Data to examine —
----

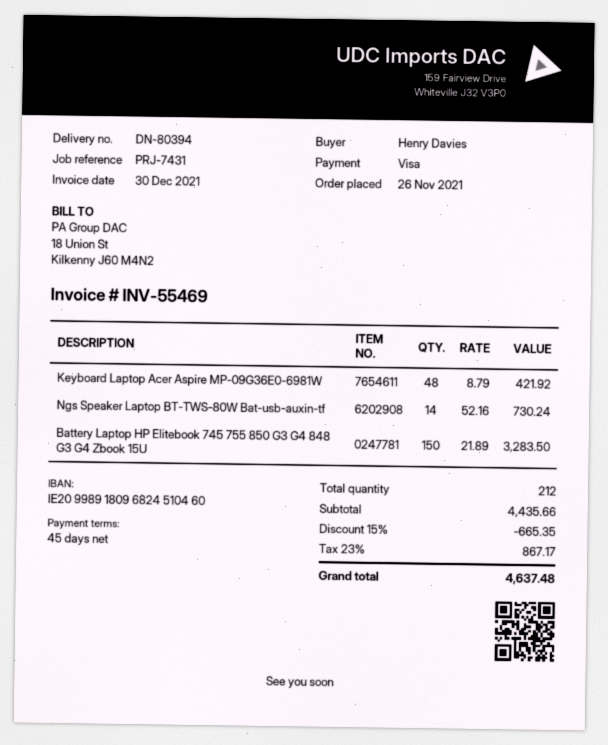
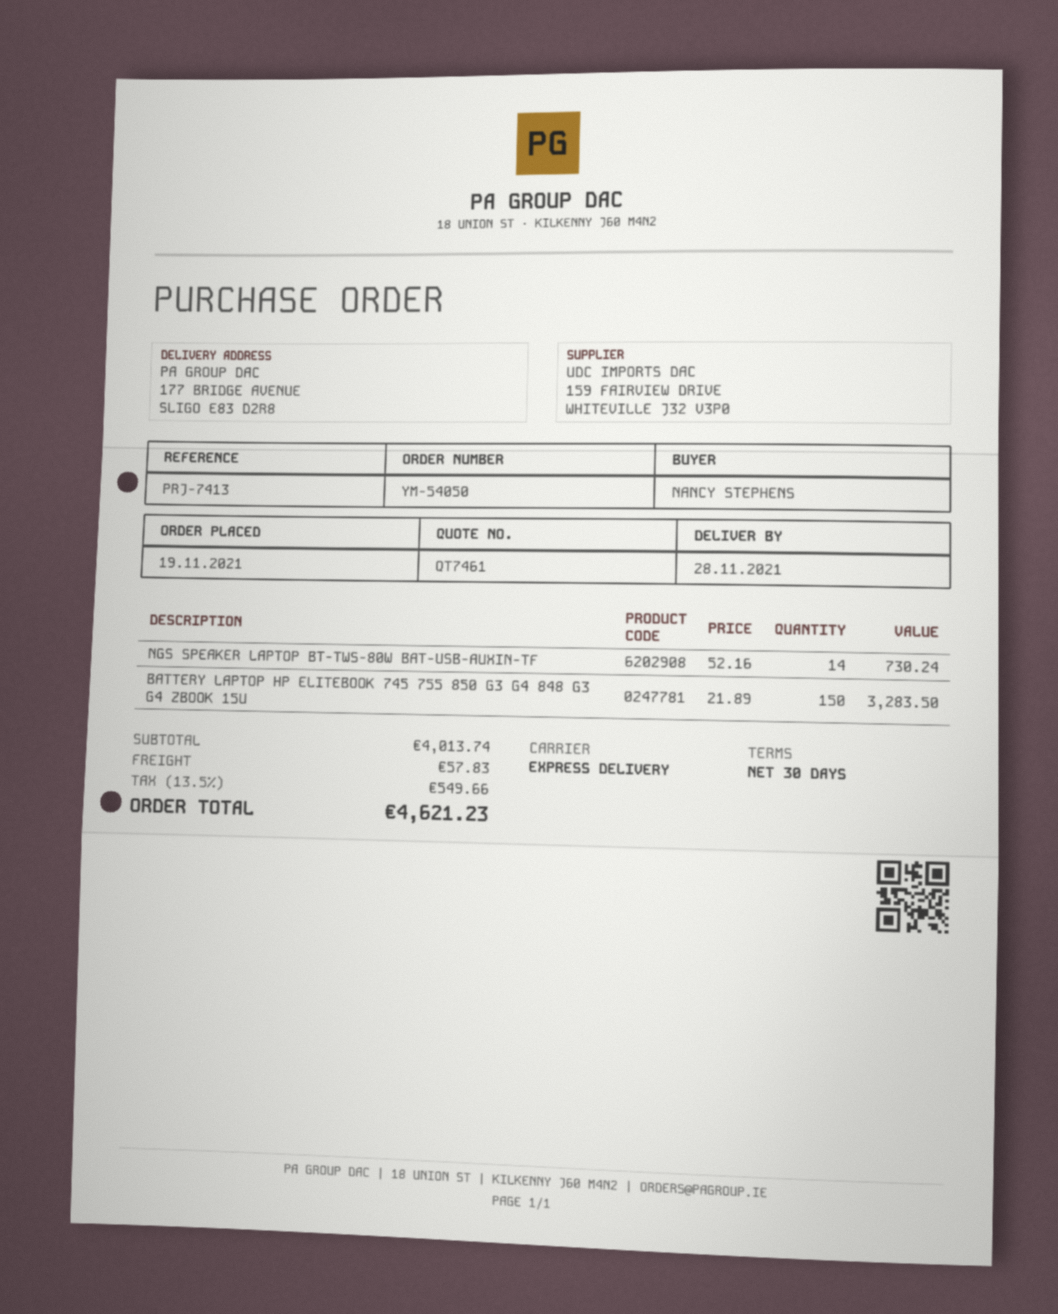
order date: 2021-11-26 -> 2021-11-19
payment terms: 45 days -> 30 days
reference: PRJ-7431 -> PRJ-7413
ordered by: Henry Davies -> NANCY STEPHENS
Keyboard Laptop Acer Aspire MP-09G36E0-6981W: 48 x 8.79 = 421.92 -> none
subtotal: 4435.66 -> 4013.74
discount: 15% = 665.35 -> none
shipping: none -> 57.83
tax: 23% = 867.17 -> 13.5% = 549.66
total: 4637.48 -> 4621.23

----

Exercise description —
Check each line of the data above, and please copy the ones in which the string "none" occurs.

Response below —
Keyboard Laptop Acer Aspire MP-09G36E0-6981W: 48 x 8.79 = 421.92 -> none
discount: 15% = 665.35 -> none
shipping: none -> 57.83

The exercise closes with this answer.